Yesterday, Microsoft Teams—a combination instant messaging, chat, and collaboration package competing with Slack and the new version of Google Hangouts—was inaccessible for several hours, from approximately 8:30am to 11:30am ET.
By 10:30am, Microsoft acknowledged on Twitter that the outage was the result of an expired SSL certificate. Approximately an hour later, they had secured a replacement certificate and began deploying it in production, with service widely restored by Monday afternoon.
This isn’t Microsoft’s first major public embarrassment due to a service renewal failure. The company was responsible for one of the most famous “oops, we accidentally the whole domain” incidents in 1999, when it allowed the domain registry for passport.com to expire. The domain was responsible for authentication for a variety of Microsoft services, including Hotmail.com and Microsoft Messenger.
Shortly after Passport.com’s expiration made the front page at Slashdot, a Hotmail user who says he “wanted to see what would happen” paid the $35 renewal fee himself, restoring service. Microsoft later reimbursed the good Samaritan, Linux consultant Michael Chaney, with a $500 check that he in turn auctioned off on eBay for $7,100, donating the proceeds to charity.
A few years later, Microsoft dropped the ball on domain registration again, allowing hotmail.co.uk to go dark in 2003—and this time, the private individual didn’t just pay the fee, they actually bought the domain. Happily, the anonymous individual who purchased the expired domain did not change its DNS records and transferred it back to Microsoft shortly afterward.

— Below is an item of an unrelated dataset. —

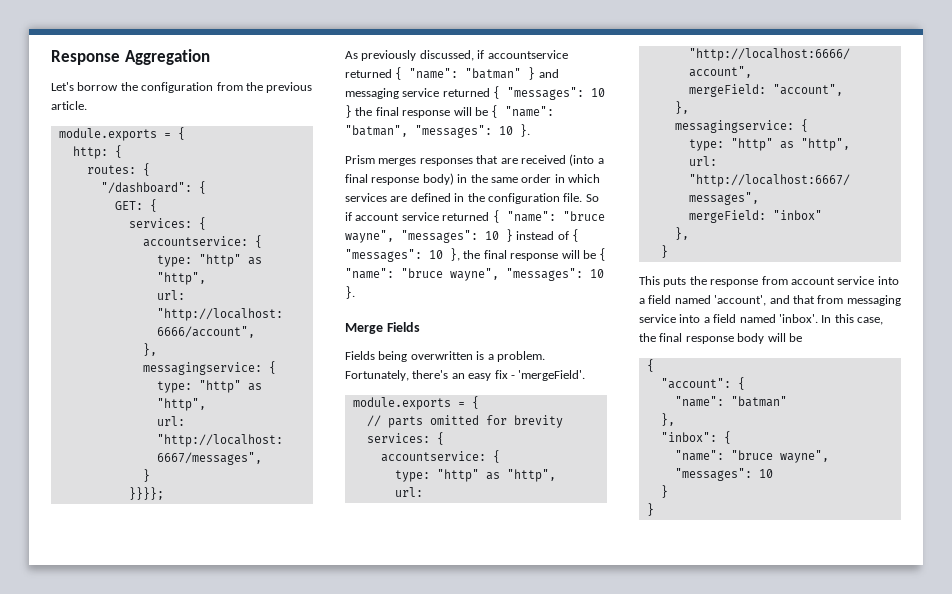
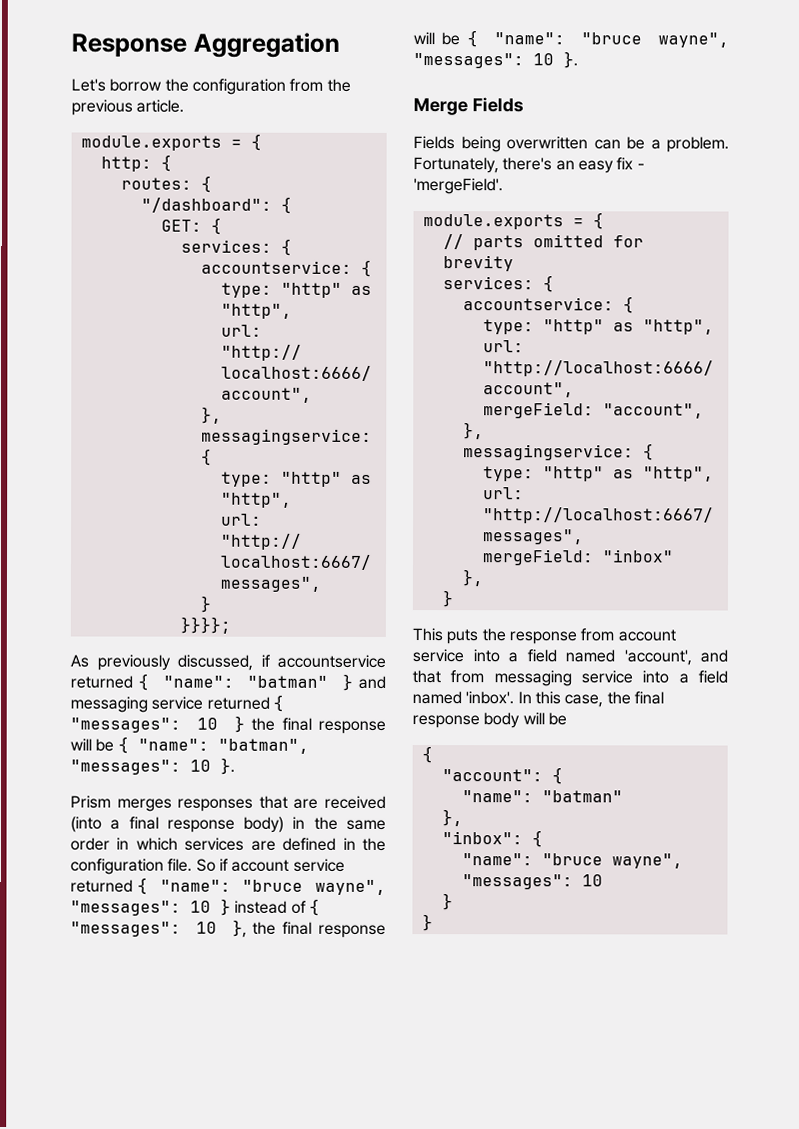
[476,351,485,360] is -> [593,136,645,150] can be

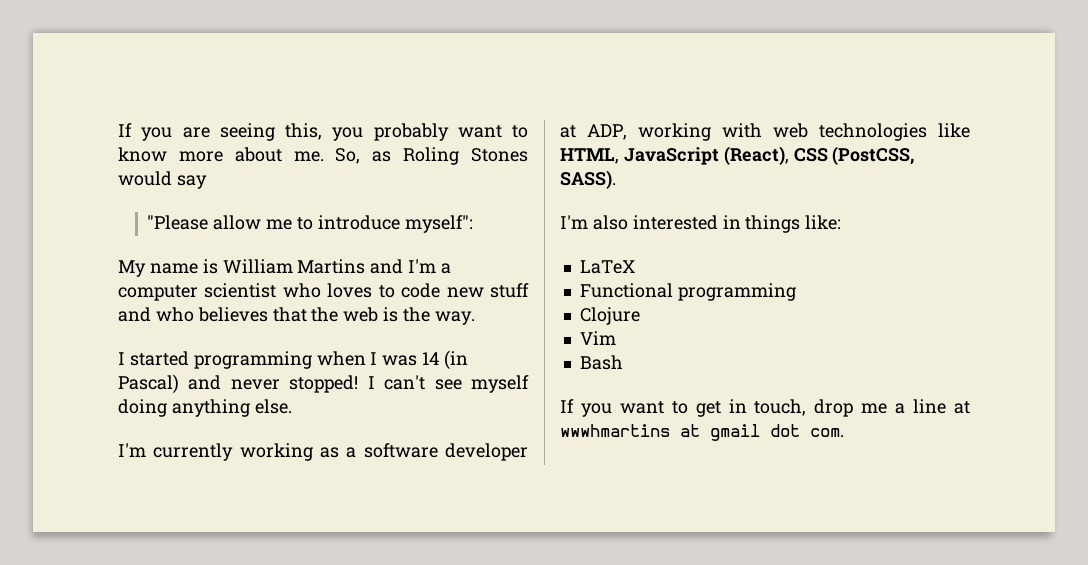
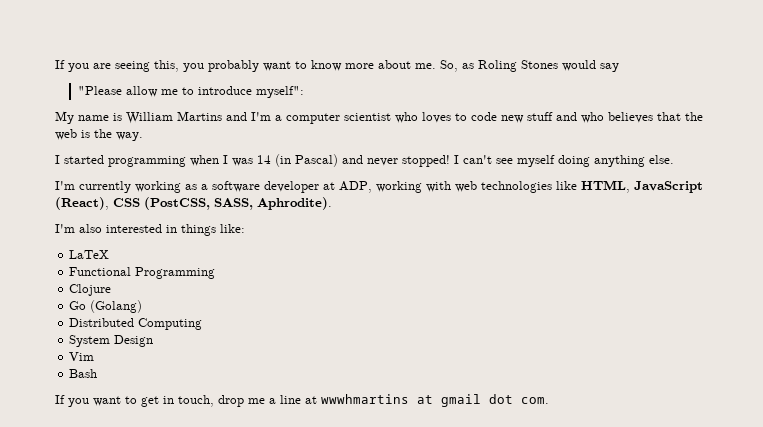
[560,170,616,189] SASS). -> [214,197,332,210] SASS, Aphrodite).
[677,283,796,301] programming -> [135,267,216,279] Programming
(640, 316) none -> [69,300,143,313] [69,318,203,330] [69,335,154,347] // Go (Golang) // Distributed Computing // System Design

The company has not yet made a postmortem analysis of yesterday’s Teams failure available. Most reports have characterized it as somebody forgetting to renew the certificate, but it’s equally possible that an automated renewal system failed and no one at the company detected the problem until after the service was widely reported as down.
We won’t presume to tell Microsoft how to run a 20 million user service, but smaller operations can easily avoid similar issues—the EFF’s Certbot automates renewal of free Let’s Encrypt SSL certificates, and the Nagios monitoring system includes a plugin that automatically tests deployed SSL certificates and warns its operator if they are approaching their expiration date.